Проблема может возникнуть даже с тем, как рассказывать о статистически репрезентативных плохих новостях. Статьи о серийных убийцах привлекают читателей. Вот только среднестатистический преступник – это 17-летний подросток, совершивший мелкую кражу, а читать о подростке и мелкой краже далеко не так захватывающе, как о серийных убийцах. Что касается статистически репрезентативной жертвы вируса лихорадки Западного Нила – без симптомов, без последствий, – ни одному журналисту не удалось бы написать об этом статью так, чтобы она вызвала интерес у кого-то, кроме статистиков.

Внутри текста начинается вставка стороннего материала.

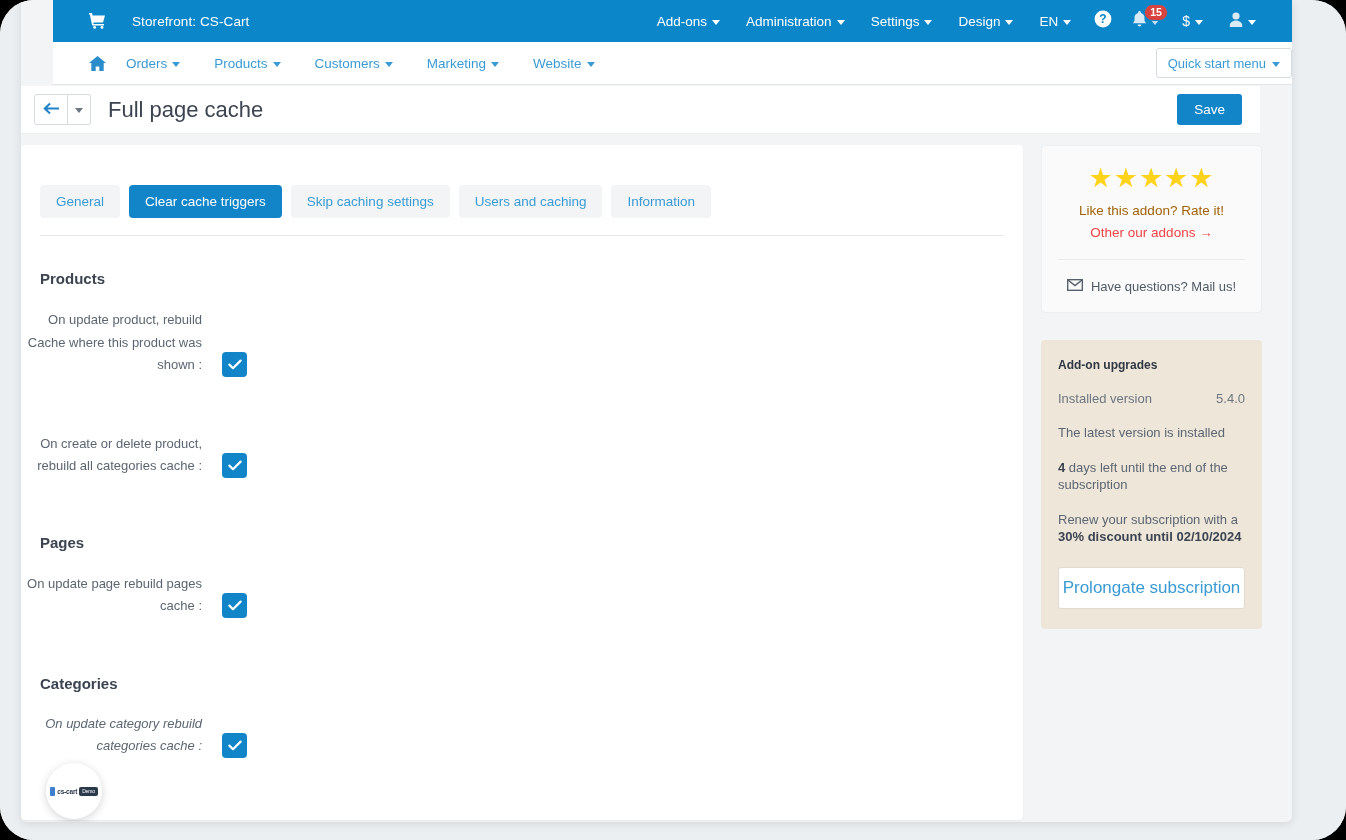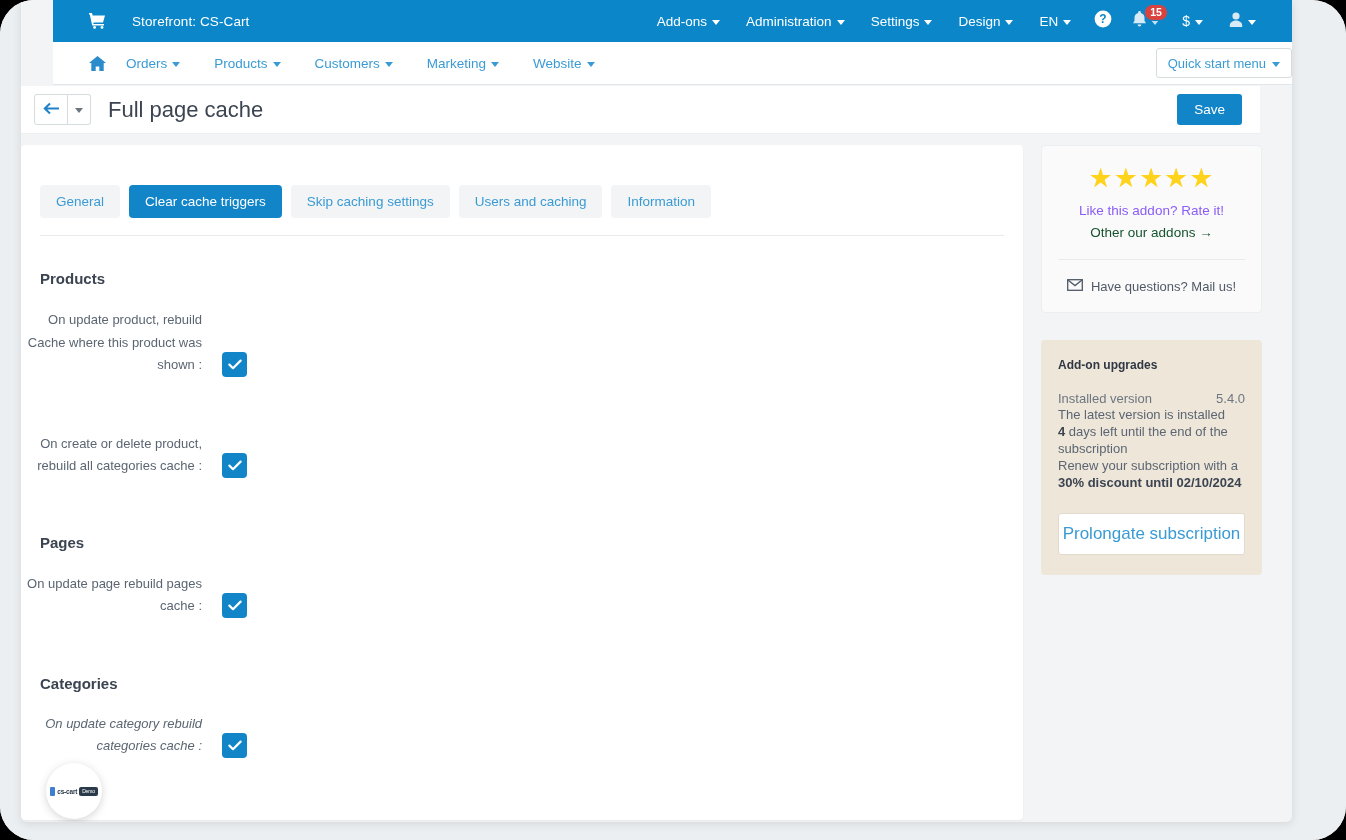"Like this addon? Rate it!" .rate-link { color: #8b5cf6 -> #a16207 }
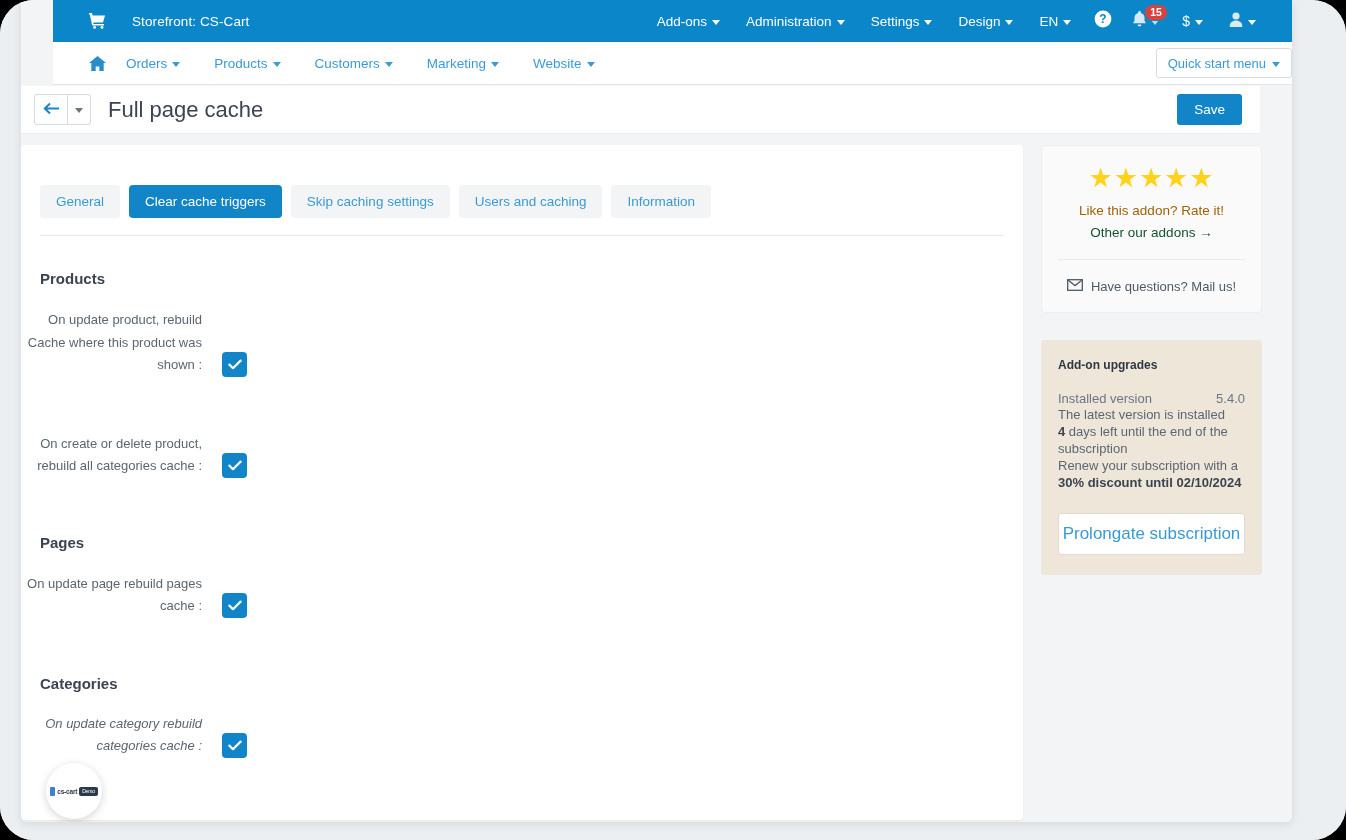"Other our addons →" .rate-link2 { color: #14532d -> #ef4444 }
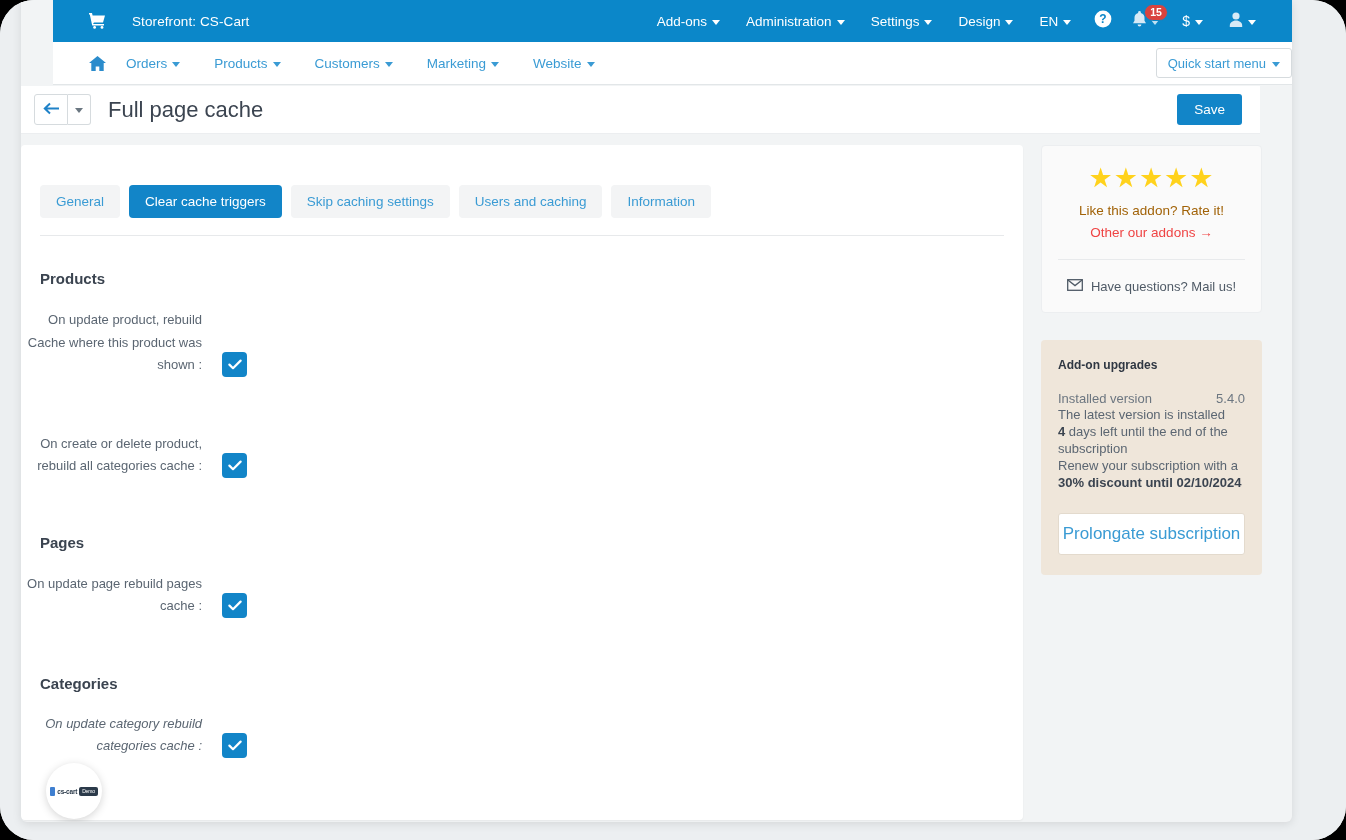"The latest version is installed" .upg-p { margin-top: none -> 18px }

Так обстоят дела в новостных медиа. Еще большая склонность к сенсациям наблюдается в развлекательных медиа, так как в шоу-бизнесе не принято следовать точности в ущерб зрелищности. Романы, художественные фильмы и телевизионные шоу составлены из элементов, привлекающих внимание публики. Они известны всем авторам от Гомера до Квентина Тарантино – повествование, конфликт, неожиданный поворот, драма, трагедия, сильные эмоции – и мало напоминают риски, с которыми мы сталкиваемся в повседневной жизни. Особенно показательны в этом плане вечерние телевизионные программы. В одной из недавних серий «C.S.I. Место преступления» расследовалось убийство владельца казино. Преступление было раскрыто благодаря тому, что на жертве был подгузник: следователи узнали, что у жертвы был фетиш, – ему нравилось, когда его пеленали и обращались с ним как с младенцем. А в медицинском сериале «Анатомия страсти» красивая молодая женщина приходит на стандартный медицинской осмотр, ей сообщают, что у нее прогрессирующий рак шейки матки, и к концу серии ее уже нет в живых, – и это обычный день в больнице, где с поразительной частотой появляются пациенты с редкими заболеваниями типа энцефалита Расмуссена и ни у кого нет диабета или какого-нибудь другого скучного недуга, отправившего на тот свет больше людей, чем все редкие болезни, вместе взятые.
Это информационный эквивалент фастфуда. И по аналогии с фастфудом употребление его в больших количествах может иметь негативные последствия. Когда мы смотрим нечто подобное, Разум знает, что это не больше чем шоу: полицейские не расследуют убийства миллионеров в подгузниках, а больницы не переполнены красивыми молодыми женщинами, умирающими от рака. Вот только этого не знает Внутренний голос. Он видит живые истории, испытывает сильные эмоции, и увиденное удовлетворяет Правилу примера и Правилу «хорошо – плохо». Таким образом, несмотря на неоспоримый факт, что новостные медиа искажают восприятие риска у зрителей, необходимо признать, что часть вины за это лежит и на развлекательных медиа.